WORK REQUEST =>
Go through the material below, tally each line containing "Flower", and write the tally alone.

RECORDED DATA =>
***

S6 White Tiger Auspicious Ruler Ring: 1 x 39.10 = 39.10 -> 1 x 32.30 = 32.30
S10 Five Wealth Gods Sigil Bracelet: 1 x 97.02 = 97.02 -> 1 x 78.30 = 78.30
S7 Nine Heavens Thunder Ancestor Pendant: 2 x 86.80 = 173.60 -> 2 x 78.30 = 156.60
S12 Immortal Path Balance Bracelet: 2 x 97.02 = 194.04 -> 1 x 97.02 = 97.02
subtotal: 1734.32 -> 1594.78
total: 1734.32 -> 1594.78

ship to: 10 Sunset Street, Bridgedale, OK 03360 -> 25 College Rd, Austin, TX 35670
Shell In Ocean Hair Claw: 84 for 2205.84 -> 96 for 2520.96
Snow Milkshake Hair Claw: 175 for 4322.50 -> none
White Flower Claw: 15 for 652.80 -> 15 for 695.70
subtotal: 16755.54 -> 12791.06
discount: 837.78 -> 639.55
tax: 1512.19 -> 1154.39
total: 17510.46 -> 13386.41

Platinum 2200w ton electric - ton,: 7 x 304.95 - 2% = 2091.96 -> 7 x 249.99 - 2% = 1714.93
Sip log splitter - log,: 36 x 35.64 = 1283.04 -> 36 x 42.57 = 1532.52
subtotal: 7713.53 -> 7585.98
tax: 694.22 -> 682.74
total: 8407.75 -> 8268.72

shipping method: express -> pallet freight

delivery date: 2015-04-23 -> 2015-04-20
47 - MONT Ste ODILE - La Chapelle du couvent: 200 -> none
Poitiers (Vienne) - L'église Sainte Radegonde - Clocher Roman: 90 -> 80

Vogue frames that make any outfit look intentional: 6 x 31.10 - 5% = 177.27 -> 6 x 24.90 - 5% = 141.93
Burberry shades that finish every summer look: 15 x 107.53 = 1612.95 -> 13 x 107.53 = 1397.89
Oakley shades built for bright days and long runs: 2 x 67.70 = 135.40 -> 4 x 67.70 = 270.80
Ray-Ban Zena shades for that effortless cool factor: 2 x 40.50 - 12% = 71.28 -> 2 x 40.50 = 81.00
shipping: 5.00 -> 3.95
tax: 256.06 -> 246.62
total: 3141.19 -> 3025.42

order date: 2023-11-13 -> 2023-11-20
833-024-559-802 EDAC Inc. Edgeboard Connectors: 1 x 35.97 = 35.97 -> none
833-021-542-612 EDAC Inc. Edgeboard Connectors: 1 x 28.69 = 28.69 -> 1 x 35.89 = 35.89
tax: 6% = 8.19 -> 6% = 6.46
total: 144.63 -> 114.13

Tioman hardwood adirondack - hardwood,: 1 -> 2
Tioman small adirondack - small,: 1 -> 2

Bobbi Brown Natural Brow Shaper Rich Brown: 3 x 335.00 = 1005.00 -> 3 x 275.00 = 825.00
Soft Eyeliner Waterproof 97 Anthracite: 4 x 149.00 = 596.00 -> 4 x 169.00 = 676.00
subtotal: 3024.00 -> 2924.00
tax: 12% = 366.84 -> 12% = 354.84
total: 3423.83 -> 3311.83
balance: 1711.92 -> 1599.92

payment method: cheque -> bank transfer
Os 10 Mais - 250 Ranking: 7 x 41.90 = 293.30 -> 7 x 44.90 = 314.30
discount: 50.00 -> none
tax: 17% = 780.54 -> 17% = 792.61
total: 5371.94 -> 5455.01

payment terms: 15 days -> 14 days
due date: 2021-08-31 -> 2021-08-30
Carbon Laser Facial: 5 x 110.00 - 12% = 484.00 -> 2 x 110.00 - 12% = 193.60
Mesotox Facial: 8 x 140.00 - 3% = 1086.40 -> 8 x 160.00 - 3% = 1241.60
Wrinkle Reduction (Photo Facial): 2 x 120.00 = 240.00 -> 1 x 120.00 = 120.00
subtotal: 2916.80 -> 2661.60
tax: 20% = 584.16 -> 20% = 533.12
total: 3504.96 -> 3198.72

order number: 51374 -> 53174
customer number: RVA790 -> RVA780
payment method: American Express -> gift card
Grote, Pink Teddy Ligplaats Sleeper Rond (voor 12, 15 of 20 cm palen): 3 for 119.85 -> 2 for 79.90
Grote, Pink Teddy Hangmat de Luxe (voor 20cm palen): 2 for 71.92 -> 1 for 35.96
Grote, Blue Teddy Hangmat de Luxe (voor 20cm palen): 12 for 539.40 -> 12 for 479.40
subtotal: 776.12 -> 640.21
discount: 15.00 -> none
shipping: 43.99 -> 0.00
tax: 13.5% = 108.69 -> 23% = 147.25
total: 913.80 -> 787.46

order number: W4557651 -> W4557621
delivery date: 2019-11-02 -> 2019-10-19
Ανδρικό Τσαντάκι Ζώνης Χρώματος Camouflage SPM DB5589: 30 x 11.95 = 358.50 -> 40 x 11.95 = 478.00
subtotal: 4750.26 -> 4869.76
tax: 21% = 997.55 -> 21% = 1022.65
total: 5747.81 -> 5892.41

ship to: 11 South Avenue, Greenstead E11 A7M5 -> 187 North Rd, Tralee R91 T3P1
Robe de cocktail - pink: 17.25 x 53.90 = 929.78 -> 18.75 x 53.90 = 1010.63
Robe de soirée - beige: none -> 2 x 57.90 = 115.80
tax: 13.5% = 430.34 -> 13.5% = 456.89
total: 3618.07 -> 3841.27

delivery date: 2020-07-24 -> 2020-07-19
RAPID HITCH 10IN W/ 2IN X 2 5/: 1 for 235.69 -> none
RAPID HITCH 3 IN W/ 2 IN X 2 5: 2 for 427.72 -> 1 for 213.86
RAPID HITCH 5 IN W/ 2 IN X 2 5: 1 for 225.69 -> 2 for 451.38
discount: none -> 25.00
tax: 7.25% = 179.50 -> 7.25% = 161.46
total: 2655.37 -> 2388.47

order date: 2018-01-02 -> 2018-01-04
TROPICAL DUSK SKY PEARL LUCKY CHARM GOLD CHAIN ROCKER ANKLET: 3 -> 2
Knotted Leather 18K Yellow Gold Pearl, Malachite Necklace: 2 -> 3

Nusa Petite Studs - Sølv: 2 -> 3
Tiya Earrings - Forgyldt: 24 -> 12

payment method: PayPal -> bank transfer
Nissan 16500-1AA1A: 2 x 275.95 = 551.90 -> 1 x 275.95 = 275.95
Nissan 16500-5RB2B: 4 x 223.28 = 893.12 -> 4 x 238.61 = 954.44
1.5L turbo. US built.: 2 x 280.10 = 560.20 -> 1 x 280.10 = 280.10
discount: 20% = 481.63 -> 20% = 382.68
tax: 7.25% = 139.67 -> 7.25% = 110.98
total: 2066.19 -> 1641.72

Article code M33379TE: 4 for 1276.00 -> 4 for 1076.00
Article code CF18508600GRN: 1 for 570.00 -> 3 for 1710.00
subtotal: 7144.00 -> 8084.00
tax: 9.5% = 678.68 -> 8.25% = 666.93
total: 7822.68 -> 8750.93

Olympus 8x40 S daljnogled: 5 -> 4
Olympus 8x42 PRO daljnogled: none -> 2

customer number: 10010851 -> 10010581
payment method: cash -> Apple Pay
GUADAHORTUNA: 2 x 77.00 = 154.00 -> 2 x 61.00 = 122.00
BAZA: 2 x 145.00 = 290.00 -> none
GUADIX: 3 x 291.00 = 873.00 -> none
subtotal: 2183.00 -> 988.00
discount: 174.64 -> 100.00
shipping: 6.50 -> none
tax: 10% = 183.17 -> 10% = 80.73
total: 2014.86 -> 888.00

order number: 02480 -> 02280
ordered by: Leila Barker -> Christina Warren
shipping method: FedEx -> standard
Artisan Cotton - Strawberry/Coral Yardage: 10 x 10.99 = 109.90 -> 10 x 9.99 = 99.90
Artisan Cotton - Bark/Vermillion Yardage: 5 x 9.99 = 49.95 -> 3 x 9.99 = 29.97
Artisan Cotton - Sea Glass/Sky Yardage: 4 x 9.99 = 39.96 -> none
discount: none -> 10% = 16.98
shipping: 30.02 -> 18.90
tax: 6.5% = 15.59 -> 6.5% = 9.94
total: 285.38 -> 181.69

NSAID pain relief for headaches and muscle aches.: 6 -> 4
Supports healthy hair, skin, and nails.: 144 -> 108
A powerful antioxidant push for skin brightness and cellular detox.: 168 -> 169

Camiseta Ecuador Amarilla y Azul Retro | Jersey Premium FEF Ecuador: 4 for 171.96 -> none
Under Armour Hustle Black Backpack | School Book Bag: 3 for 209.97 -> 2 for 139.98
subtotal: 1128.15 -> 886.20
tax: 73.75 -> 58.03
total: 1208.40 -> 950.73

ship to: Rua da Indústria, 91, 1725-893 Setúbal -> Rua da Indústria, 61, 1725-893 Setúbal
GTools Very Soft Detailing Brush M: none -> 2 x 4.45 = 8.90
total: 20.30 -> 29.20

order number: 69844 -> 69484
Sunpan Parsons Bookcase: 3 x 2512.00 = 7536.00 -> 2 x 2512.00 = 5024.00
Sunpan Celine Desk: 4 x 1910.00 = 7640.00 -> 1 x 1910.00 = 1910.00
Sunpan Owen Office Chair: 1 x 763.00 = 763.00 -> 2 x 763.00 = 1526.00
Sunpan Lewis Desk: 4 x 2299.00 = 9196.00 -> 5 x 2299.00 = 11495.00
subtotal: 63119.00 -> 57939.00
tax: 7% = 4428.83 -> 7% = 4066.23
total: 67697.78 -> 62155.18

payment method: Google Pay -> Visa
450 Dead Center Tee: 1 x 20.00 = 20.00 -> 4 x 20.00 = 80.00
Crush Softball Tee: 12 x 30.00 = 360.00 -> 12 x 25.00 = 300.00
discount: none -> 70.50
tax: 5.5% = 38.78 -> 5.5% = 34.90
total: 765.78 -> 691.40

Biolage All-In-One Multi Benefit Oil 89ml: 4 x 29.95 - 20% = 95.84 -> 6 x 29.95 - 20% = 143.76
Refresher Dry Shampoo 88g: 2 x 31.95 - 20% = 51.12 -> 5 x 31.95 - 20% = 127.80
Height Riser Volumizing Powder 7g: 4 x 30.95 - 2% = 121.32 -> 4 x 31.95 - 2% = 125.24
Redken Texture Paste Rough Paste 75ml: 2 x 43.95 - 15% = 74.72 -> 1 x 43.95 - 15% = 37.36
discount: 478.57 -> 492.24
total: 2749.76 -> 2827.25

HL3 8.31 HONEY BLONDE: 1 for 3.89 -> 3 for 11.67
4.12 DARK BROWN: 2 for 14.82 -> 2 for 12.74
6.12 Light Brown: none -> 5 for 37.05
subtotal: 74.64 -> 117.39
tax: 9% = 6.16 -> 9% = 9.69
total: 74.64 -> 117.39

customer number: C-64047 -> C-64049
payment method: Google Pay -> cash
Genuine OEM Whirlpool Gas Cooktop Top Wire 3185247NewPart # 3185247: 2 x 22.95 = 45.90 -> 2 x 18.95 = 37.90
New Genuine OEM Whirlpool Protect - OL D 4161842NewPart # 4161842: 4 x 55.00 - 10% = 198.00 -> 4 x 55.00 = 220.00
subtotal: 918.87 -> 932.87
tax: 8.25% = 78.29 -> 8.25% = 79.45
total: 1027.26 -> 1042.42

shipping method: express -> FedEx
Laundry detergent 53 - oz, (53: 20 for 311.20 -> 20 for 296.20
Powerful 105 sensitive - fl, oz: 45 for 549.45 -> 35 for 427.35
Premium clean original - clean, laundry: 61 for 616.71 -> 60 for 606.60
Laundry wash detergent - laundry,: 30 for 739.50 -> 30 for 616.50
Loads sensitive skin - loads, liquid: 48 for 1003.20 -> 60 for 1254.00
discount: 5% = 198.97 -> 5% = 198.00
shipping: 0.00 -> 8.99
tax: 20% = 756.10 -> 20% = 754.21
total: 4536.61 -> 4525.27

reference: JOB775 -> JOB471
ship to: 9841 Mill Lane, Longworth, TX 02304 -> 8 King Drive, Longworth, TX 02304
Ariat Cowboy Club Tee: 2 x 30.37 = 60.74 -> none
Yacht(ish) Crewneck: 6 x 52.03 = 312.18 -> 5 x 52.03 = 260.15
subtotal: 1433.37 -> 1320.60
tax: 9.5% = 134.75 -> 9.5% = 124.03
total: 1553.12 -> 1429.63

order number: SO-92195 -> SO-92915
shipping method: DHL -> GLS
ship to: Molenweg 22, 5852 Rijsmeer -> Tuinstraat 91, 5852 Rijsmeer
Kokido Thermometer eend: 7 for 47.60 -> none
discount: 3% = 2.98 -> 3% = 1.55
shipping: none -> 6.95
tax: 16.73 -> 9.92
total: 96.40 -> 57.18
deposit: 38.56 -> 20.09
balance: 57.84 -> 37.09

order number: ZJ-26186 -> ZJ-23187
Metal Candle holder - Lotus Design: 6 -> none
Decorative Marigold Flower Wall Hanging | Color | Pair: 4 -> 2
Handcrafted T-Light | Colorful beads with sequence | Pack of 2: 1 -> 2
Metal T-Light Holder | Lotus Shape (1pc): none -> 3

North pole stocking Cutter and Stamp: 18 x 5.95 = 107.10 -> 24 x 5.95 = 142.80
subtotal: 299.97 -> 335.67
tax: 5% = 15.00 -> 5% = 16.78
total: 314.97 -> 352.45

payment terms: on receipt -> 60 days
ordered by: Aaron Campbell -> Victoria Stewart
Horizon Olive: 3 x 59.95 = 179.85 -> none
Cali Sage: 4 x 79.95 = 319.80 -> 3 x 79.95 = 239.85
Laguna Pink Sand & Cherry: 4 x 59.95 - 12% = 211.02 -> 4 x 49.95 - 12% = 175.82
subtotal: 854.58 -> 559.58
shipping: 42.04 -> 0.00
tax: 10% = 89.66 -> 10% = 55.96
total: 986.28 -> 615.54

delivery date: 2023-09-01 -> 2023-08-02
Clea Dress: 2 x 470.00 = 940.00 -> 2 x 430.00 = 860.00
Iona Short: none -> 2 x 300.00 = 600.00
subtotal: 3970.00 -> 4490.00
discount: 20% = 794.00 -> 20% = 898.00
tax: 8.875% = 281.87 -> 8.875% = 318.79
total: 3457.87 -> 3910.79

***

ANSWER BOX =>
2